### Exercise description
The records below must be output exactly, with no images carried over.

═══

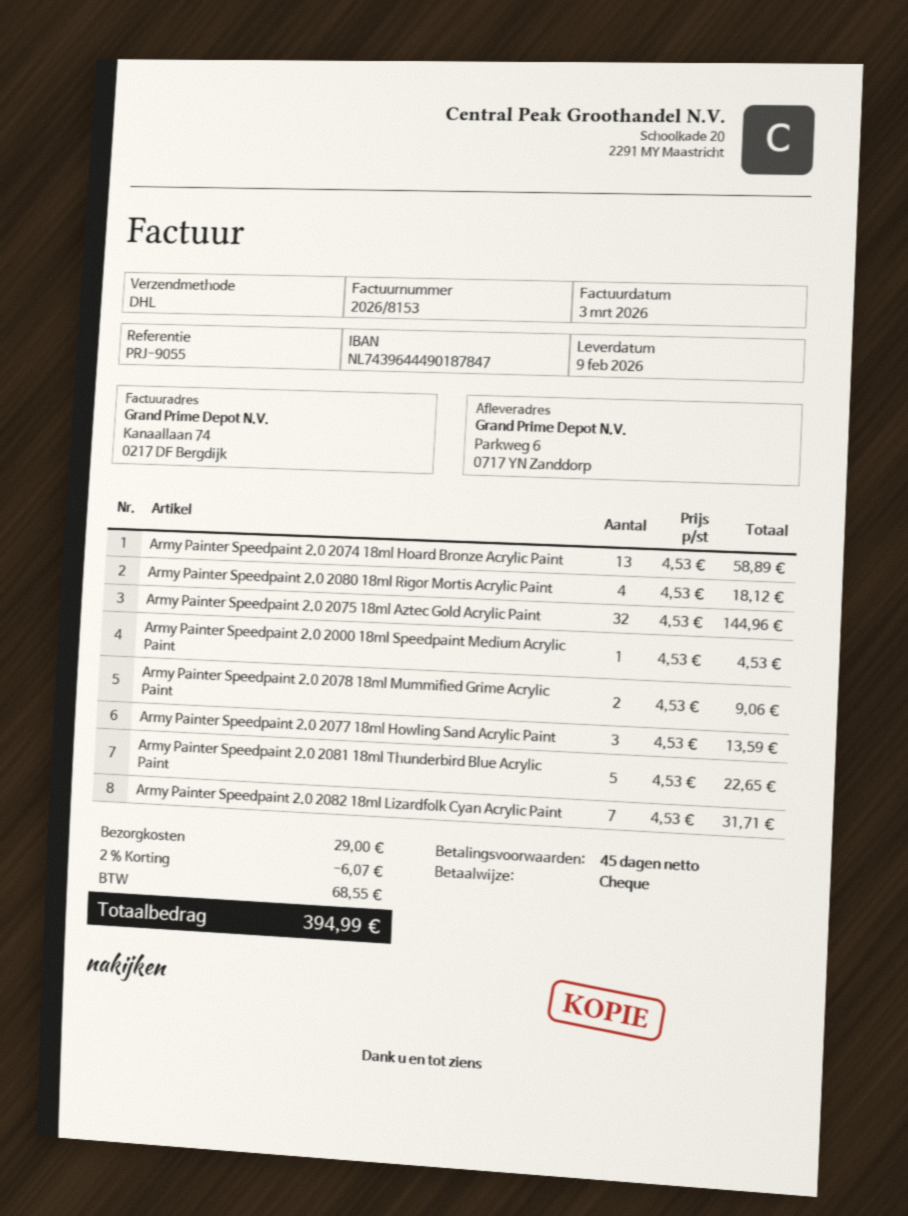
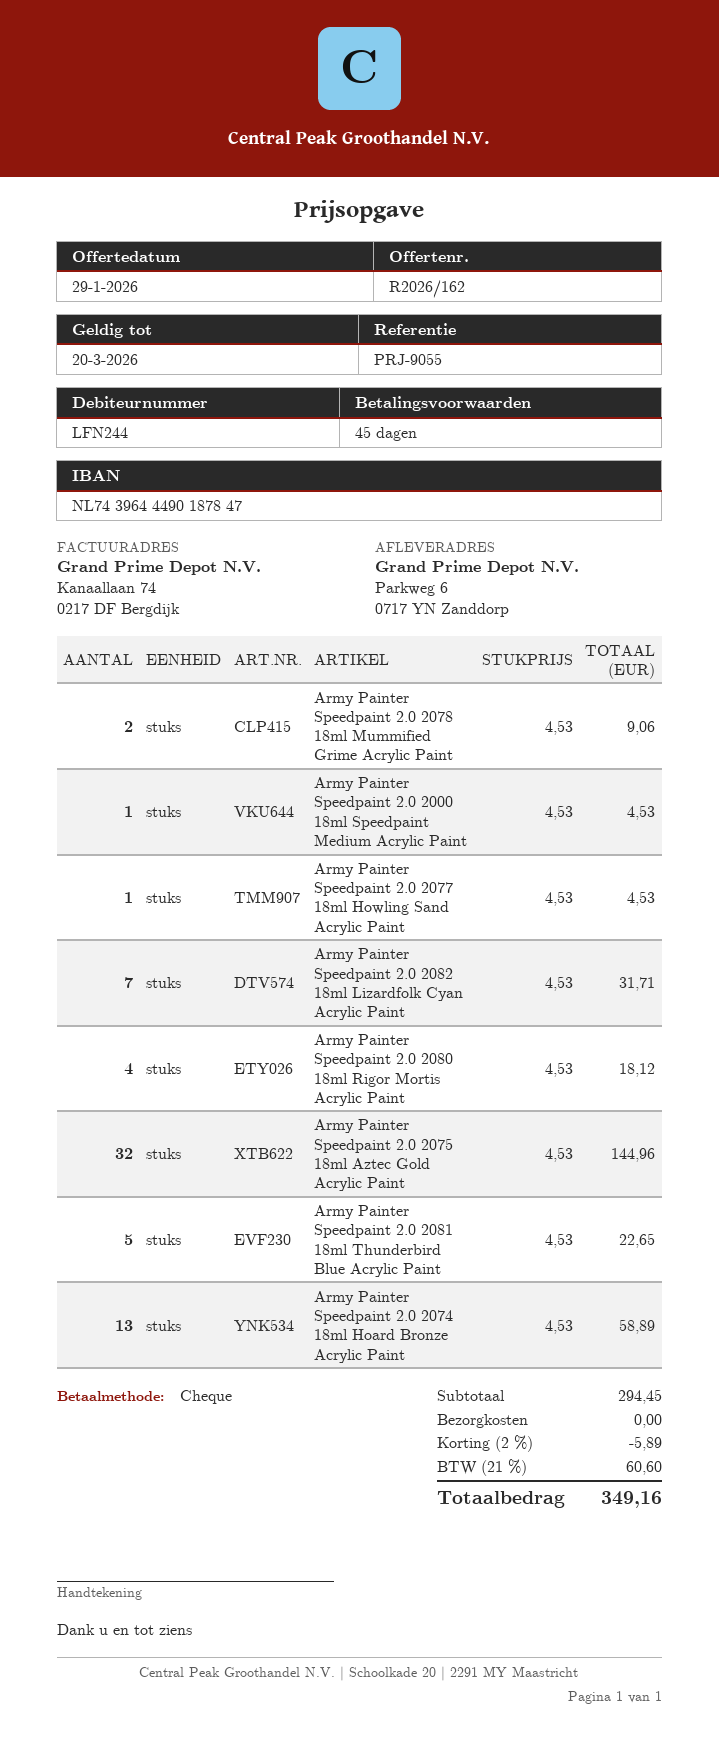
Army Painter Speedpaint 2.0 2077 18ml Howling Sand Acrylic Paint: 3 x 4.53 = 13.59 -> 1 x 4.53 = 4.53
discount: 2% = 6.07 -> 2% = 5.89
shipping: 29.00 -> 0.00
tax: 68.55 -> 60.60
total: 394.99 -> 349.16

═══

### Exercise solution
Army Painter Speedpaint 2.0 2077 18ml Howling Sand Acrylic Paint: 3 x 4.53 = 13.59 -> 1 x 4.53 = 4.53
discount: 2% = 6.07 -> 2% = 5.89
shipping: 29.00 -> 0.00
tax: 68.55 -> 60.60
total: 394.99 -> 349.16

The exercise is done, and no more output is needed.